Jika solusi yang diterapkan oleh pemerintah tak mampu mengurai permasalahan korupsi, lantas sistem apalagi yang mampu menyelesaikan masalah korupsi ini? Mengapa masih banyak kaum muslim yang justru belum sadar terhadap akar permasalahan korupsi yang sesungguhnya, yakni penerapan sistem demokrasi kapitalisme. 



Solusi Islam



Sistem Islam merupakan solusi yang mampu menuntaskan korupsi dari akar hingga daun. Sistem ini akan memberi efek jera bagi para koruptor, yakni dengan hukuman yang sangat berat. Ketika seorang Khalifah memimpin, maka kebijakan yang dikeluarkan saat menghukum para koruptor tidak akan tebang pilih atau inkonsistensi berdasarkan kepentingan pribadi. Melainkan memberi hukuman berdasarkan nash syarak yang bersifat mutlak.
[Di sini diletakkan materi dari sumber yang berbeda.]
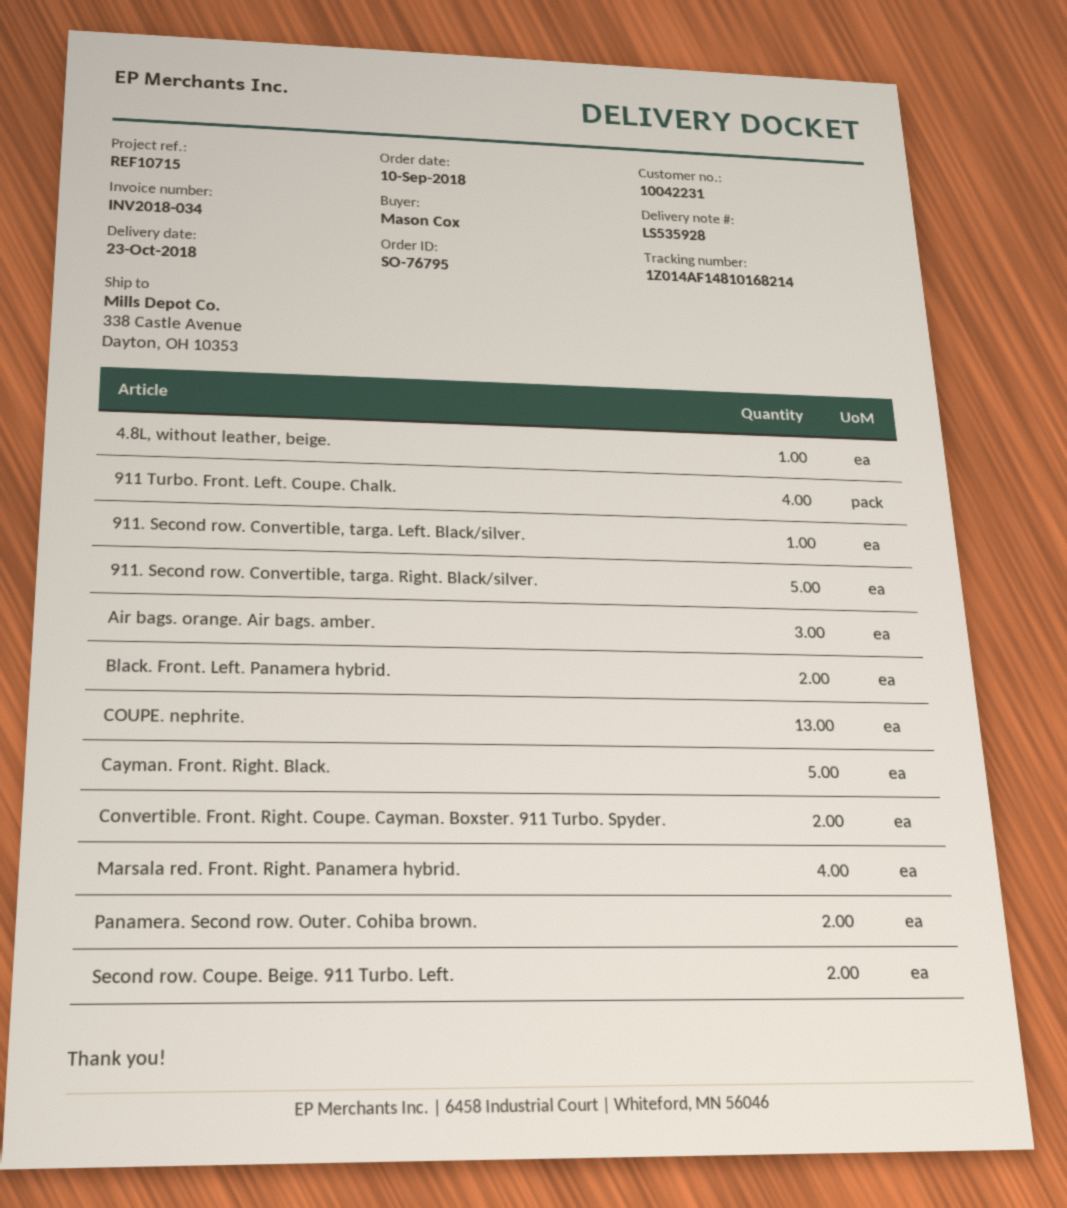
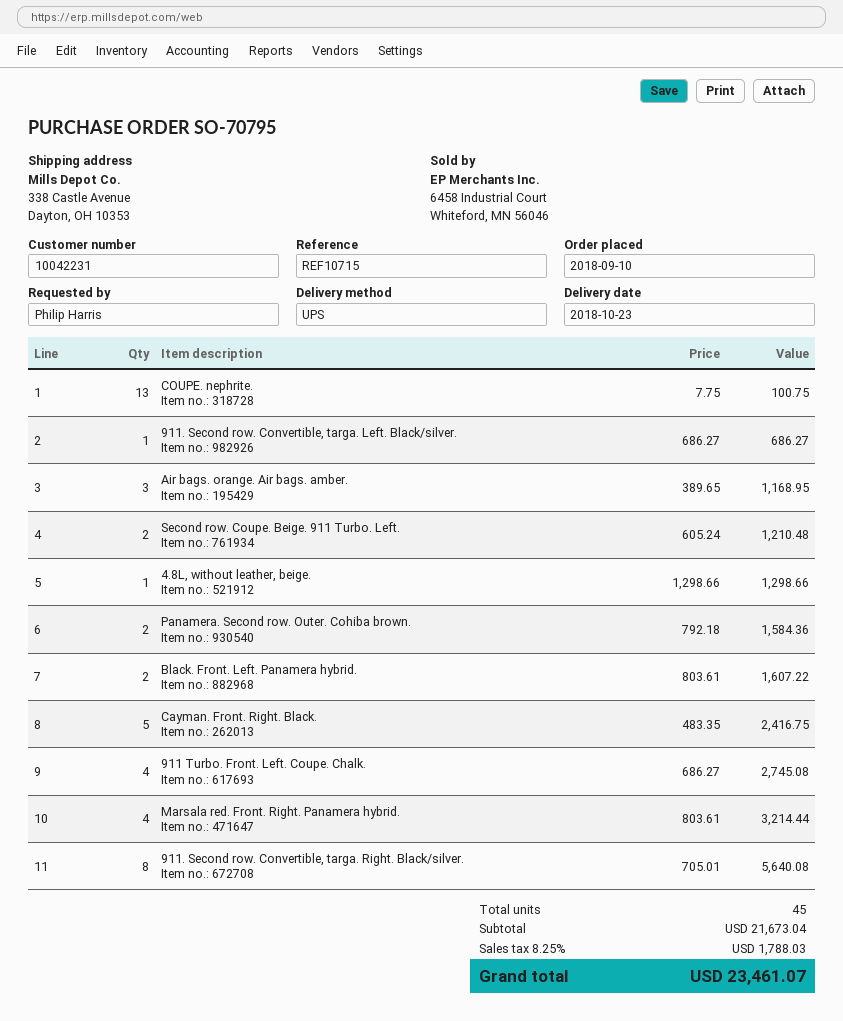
order number: SO-76795 -> SO-70795
ordered by: Mason Cox -> Philip Harris
911. Second row. Convertible, targa. Right. Black/silver.: 5 -> 8
Convertible. Front. Right. Coupe. Cayman. Boxster. 911 Turbo. Spyder.: 2 -> none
Tidak lantas ketika ada kepentingan, hukuman terhadap koruptor bisa berubah-ubah. 



Di dalam sistem Islam ada upaya preventif agar tidak terjadi korupsi, di antaranya pertama, pemberian gaji yang layak kepada seluruh aparat pemerintah maupun swasta. Artinya jika kesejahteraan para pekerja sudah terjamin, akan menutup celah korupsi. Kedua, Islam mengharamkan riswah dan hadiah. Pejabat yang beriman dan merasa Allah melihat setiap aktivitasnya, tak akan mau disogok dalam bentuk apa pun karena rasa takutnya kepada Allah. Ketiga, kekayaan para pejabat senantiasa dipantau. Jika kemudian bertambah besar, kemungkinan melakukan tindak korupsi. 
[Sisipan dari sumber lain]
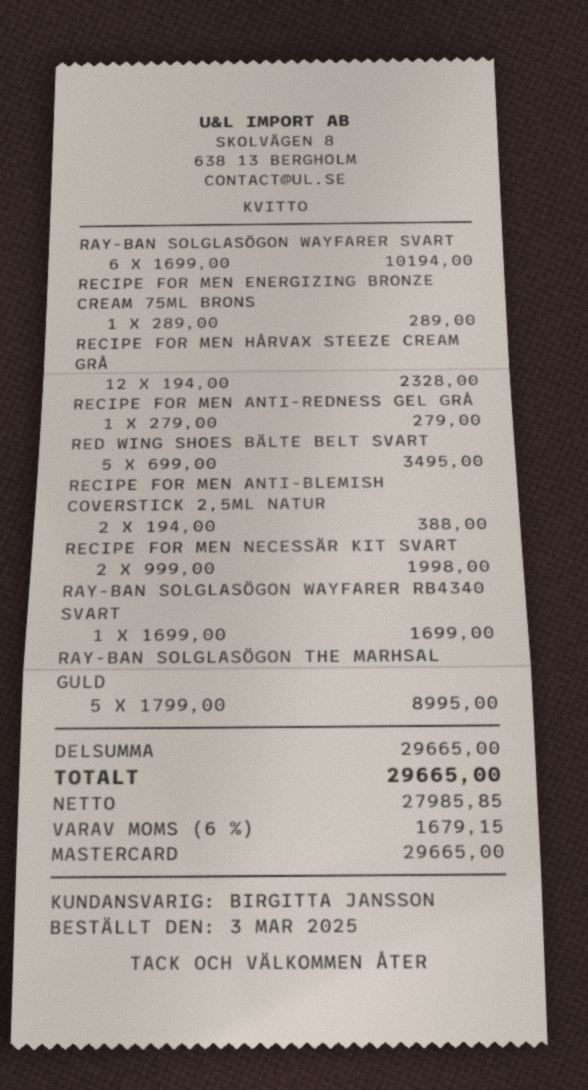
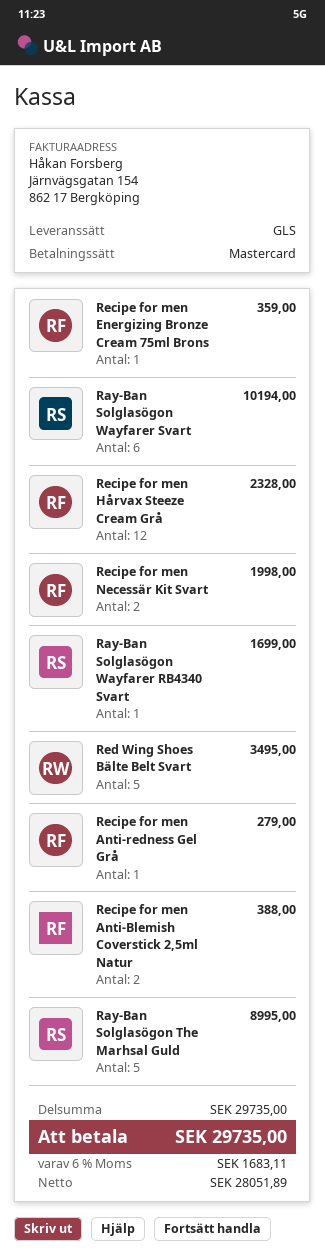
RECIPE FOR MEN ENERGIZING BRONZE CREAM 75ML BRONS: 1 for 289.00 -> 1 for 359.00
subtotal: 29665.00 -> 29735.00
net: 27985.85 -> 28051.89
tax: 6% = 1679.15 -> 6% = 1683.11
total: 29665.00 -> 29735.00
Upaya preventif keempat, pemimpin yang memberi teladan. Seorang khalifah yang qana'ah akan memberi suri tauladan yang baik dengan tidak memperkaya diri sendiri. Hal ini justru berbanding terbalik dengan pejabat di sistem kapitalisme. Kelima, Pemberian hukuman yang berat dan berefek jera. Pemberian hukuman yang berat ini akan berpengaruh terhadap siapa pun yang berniat melakukan tindakan korupsi. Mereka akan berpikir seribu kali saat melihat hukuman yang diberikan kepada para koruptor. Hukuman dalam sistem Islam sebagai zawajir atau pencegah. Keenam, kontrol masyarakat. Masyarakat di dalam sistem Islam bukanlah masyarakat yang diam saat melihat ada kemungkaran, tetapi akan bergerak menyuarakan kebenaran. 



Alhasil sistem Islamlah yang bisa diandalkan dalam menuntaskan korupsi di manapun dan kapanpun. Pemimpinnya akan memberi keadilan dan rasa aman bagi rakyat. Pilihan sistem andalan tersebut adalah Khilafah, bukan yang lain. Wallahualam bissawab.